Los discursos políticos han encontrado así en el término una nueva forma de designar lo que no es fácil de resolver. Así, por ejemplo, el incremento del tamaño del sistema (más estudiantes, profesores y establecimientos) está asociado a una mayor “complejidad” institucional en términos de gestión y gobierno del sistema, a la multiplicación de las áreas de incertidumbre del sector, que conlleva a problemas de gestión de los recursos, de diseño e instrumentación de políticas para un sistema masificado, incoherente y a menudo contradictorio (en realidad, es un no-sistema).
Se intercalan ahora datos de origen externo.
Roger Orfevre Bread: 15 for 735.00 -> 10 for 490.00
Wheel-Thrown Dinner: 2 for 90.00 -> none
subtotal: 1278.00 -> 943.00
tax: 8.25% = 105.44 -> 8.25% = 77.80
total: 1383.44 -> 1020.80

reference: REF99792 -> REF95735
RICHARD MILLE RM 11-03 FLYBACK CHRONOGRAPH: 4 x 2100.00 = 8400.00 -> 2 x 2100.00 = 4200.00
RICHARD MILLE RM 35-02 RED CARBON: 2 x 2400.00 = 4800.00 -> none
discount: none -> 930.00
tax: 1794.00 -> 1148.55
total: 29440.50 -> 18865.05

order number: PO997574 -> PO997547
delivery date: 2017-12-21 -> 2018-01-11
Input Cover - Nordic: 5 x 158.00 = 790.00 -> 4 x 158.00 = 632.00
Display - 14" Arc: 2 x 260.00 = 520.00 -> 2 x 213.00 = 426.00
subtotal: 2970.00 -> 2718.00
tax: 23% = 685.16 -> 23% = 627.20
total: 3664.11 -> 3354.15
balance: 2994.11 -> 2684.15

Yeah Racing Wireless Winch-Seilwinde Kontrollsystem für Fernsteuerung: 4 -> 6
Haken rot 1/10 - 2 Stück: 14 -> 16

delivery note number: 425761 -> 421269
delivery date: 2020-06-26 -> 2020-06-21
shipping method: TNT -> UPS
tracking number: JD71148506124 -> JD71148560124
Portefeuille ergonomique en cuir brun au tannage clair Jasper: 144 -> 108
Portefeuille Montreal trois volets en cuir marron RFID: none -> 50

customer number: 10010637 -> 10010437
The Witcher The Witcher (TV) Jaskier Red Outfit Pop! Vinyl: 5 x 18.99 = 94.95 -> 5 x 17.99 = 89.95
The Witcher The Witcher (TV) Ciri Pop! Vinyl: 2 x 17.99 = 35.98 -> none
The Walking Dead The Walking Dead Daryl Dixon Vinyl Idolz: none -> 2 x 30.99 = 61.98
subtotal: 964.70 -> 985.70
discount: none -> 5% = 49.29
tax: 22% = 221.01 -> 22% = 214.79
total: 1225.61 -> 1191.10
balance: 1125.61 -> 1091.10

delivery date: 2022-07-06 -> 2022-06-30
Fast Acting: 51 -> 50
La complejidad se manifiesta, entre otras cosas, en la multiplicación de las ofertas públicas y privadas que ha producido una estratificación acelerada de los mercados educativos, en los cuales se desarrollan procesos diversos de formación profesional y técnica de diferente origen y características, y sólo en una parte menor del sistema (generalmente, las universidades públicas) se realizan cotidianamente las funciones sustantivas “clásicas” de la universidad: docencia, investigación, extensión y difusión. Los establecimientos e instituciones inspiradas en (o reformadas contra) los modelos napoleónicos y humboldtianos de la universidad, coexisten hoy con modelos de formación profesional de carácter técnico-instrumental, de bajo costo y consumo rápido.
La estructuración de estas nuevas ofertas y demandas educativas ha ocurrido en el contexto de procesos de sobre-regulación a las instituciones públicas y de sub-regulación/des-regulación de las instituciones privadas. Y ese es, quizá, el verdadero núcleo duro de la complejidad de la educación superior mexicana contemporánea: la multiplicación de los condicionamientos y restricciones a un sector en aras de la calidad, la evaluación y la eficiencia, combinado con la flexibilización de los incentivos para ampliar el número de jugadores que compiten en los mercados privados de la educación superior. Frente a este panorama, la complejidad no es, no puede significar lo que cada quien quiera que signifique, como diría a cualquier espectador el personaje de Humpty Dumpty en el país de las maravillas. La complejidad nueva o ya enmohecida de la educación superior requiere de una definición clara de las articulaciones político-institucionales que requiere una expansión equitativa de oportunidades y responsabilidades del sector.
A pesar de ello, la retórica de la complejidad parece haber llegado para quedarse en el campo político y de las políticas de la educación superior. No importa tanto su significado ni sus implicaciones semánticas, sino el hecho de que parece legitimar el conservadurismo de las prácticas de la gestión y los afanes, las preocupaciones y obsesiones de la instrumentación de las políticas en el sector. Después de todo, el síndrome Humpty Dumpty forma parte del ánimo público mexicano desde hace un buen rato, donde cada quien decide, según sea el humor, la relación entre las palabras y las cosas.